AS Buka Kartu: Inilah Inti Dakwaan 25 Halaman terhadap Presiden Venezuela Nicolas Maduro
CARACAS, iNewsSerpong.id — Hampir 48 jam setelah pasukan Amerika Serikat bawa Presiden Venezuela Nicolás Maduro dan istri di Caracas, pemimpin negara Amerika Latin itu akhirnya berdiri di hadapan hakim federal di New York.
Dengan wajah datar, Maduro menyatakan tidak bersalah atas seluruh dakwaan berat yang diajukan pemerintah AS.
Penangkapan ini menjadi salah satu langkah paling ekstrem dan tidak lazim dalam sejarah hubungan internasional modern.
Namun Washington menegaskan, kasus pidana terhadap Maduro akan diproses seperti perkara kriminal lainnya—berdasarkan hukum dan bukti yang berlaku di Amerika Serikat.
Lantas, apa saja isi dakwaan setebal 25 halaman yang kini menjerat Presiden Venezuela?

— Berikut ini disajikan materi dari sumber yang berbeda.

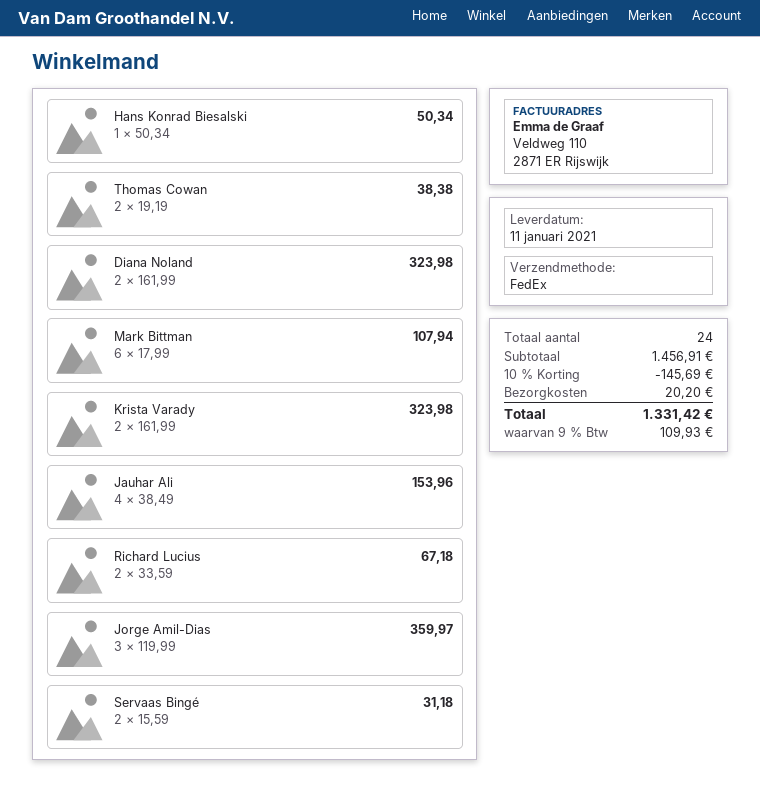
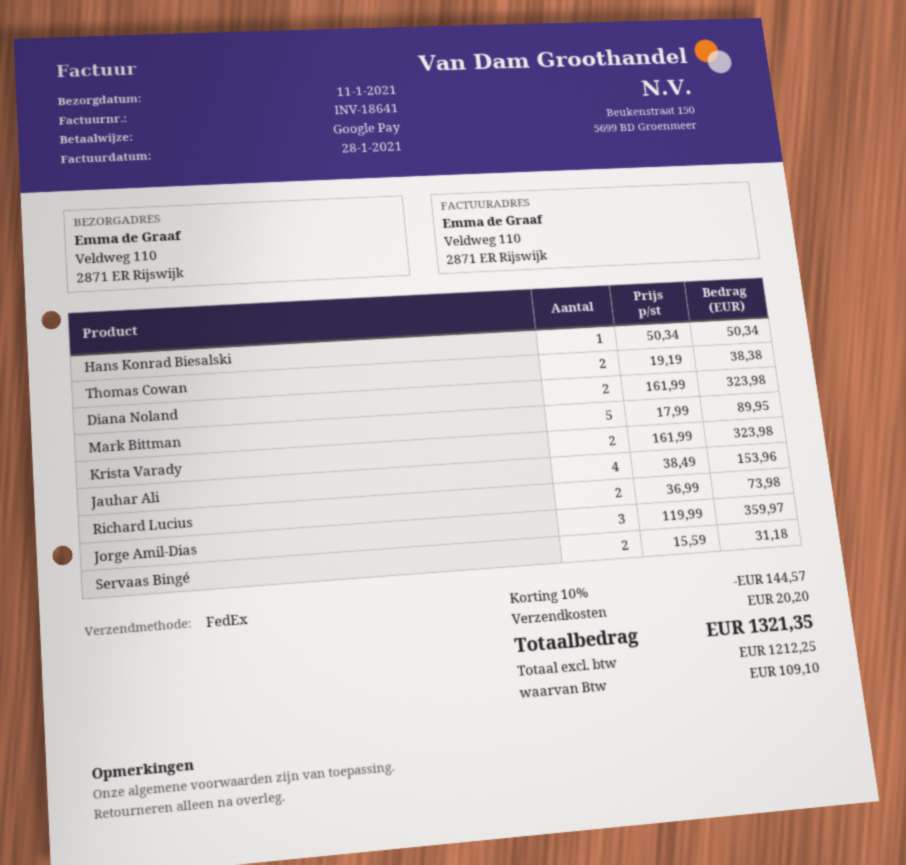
Mark Bittman: 6 x 17.99 = 107.94 -> 5 x 17.99 = 89.95
Richard Lucius: 2 x 33.59 = 67.18 -> 2 x 36.99 = 73.98
discount: 10% = 145.69 -> 10% = 144.57
tax: 109.93 -> 109.10
total: 1331.42 -> 1321.35

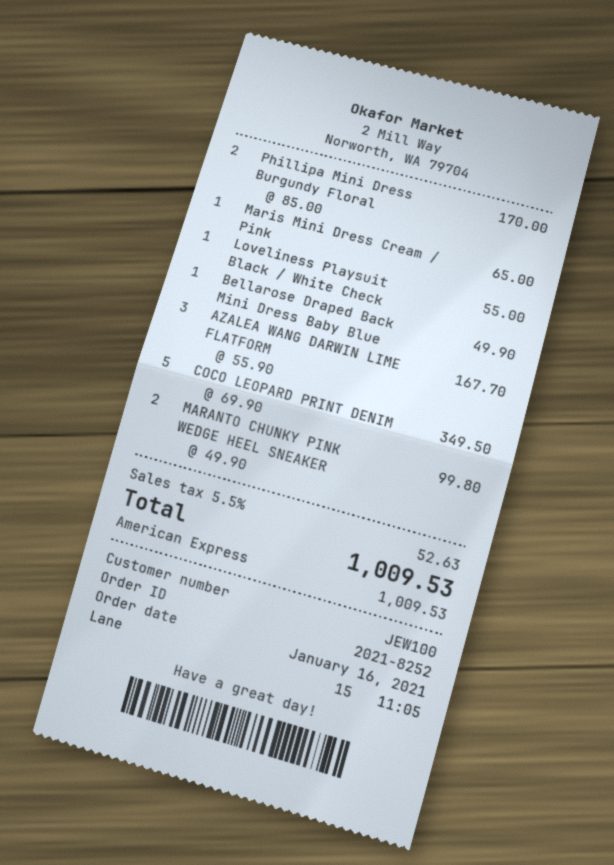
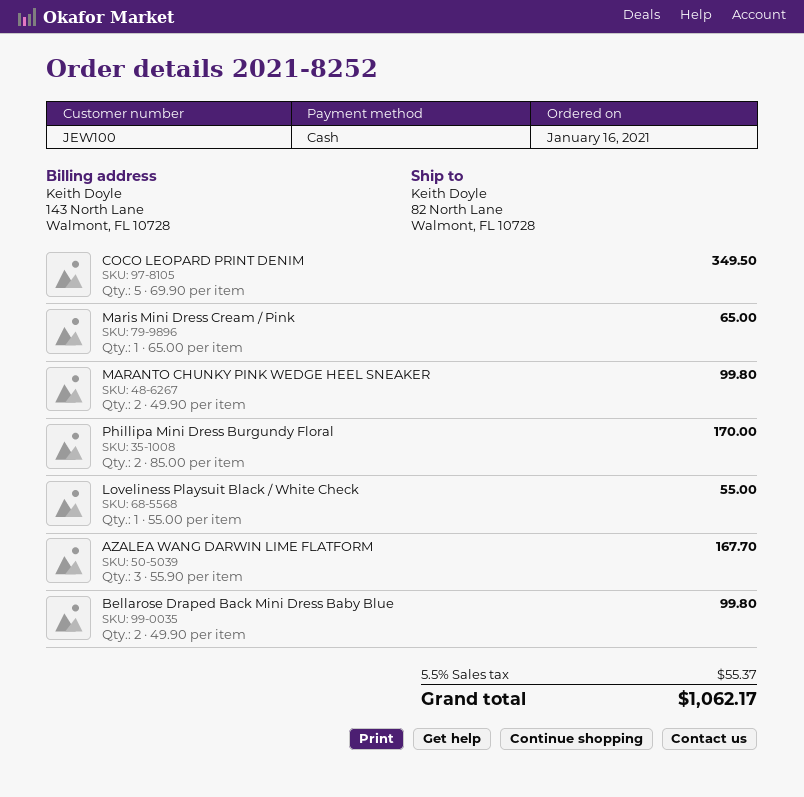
payment method: American Express -> cash
Bellarose Draped Back Mini Dress Baby Blue: 1 x 49.90 = 49.90 -> 2 x 49.90 = 99.80
tax: 5.5% = 52.63 -> 5.5% = 55.37
total: 1009.53 -> 1062.17

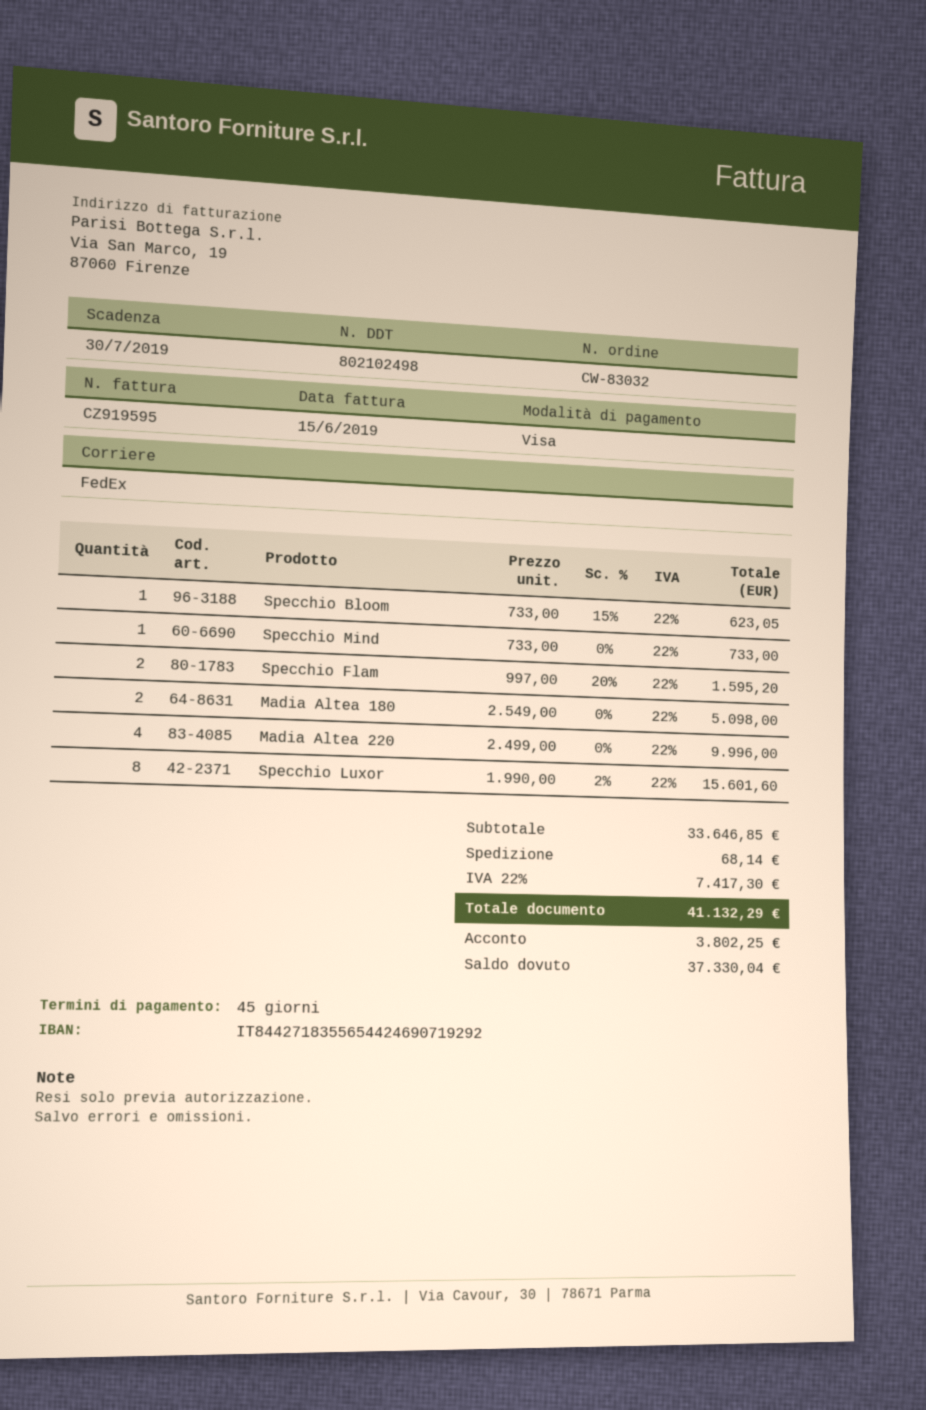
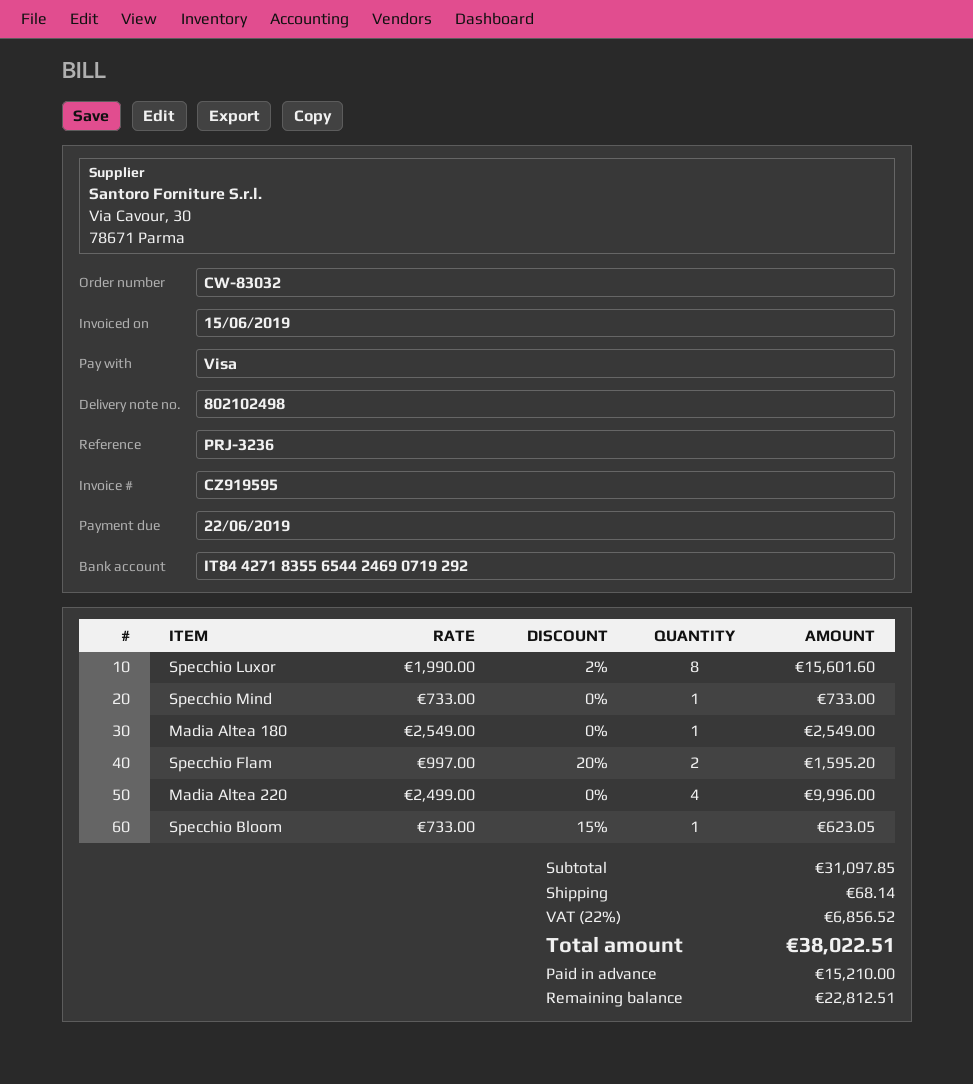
due date: 2019-07-30 -> 2019-06-22
Madia Altea 180: 2 x 2549.00 = 5098.00 -> 1 x 2549.00 = 2549.00
subtotal: 33646.85 -> 31097.85
tax: 22% = 7417.30 -> 22% = 6856.52
total: 41132.29 -> 38022.51
deposit: 3802.25 -> 15210.00
balance: 37330.04 -> 22812.51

Dalam dokumen dakwaan, jaksa federal AS menuduh Maduro terlibat dalam konspirasi perdagangan narkoba berskala internasional, bekerja sama dengan kartel-kartel yang telah ditetapkan sebagai organisasi teroris.
Maduro disebut menyalahgunakan jabatan publiknya untuk memfasilitasi pengiriman berton-ton kokain ke Amerika Serikat selama bertahun-tahun.
Tak sendirian, Maduro didakwa bersama sejumlah tokoh kunci rezimnya. Jaksa menyebut kasus ini bermula sejak 1999, saat Maduro pertama kali menduduki jabatan publik.
Nama istrinya, Cilia Flores, putranya Nicolás Ernesto Maduro Guerra, hingga pejabat tinggi seperti Diosdado Cabello Rondón dan Ramon Rodriguez Chacin turut tercantum dalam dakwaan.
Lebih mengejutkan, dokumen tersebut mengaitkan Maduro dan lingkaran dalamnya dengan jaringan besar seperti FARC, Kartel Sinaloa, Zetas, hingga geng Tren de Aragua.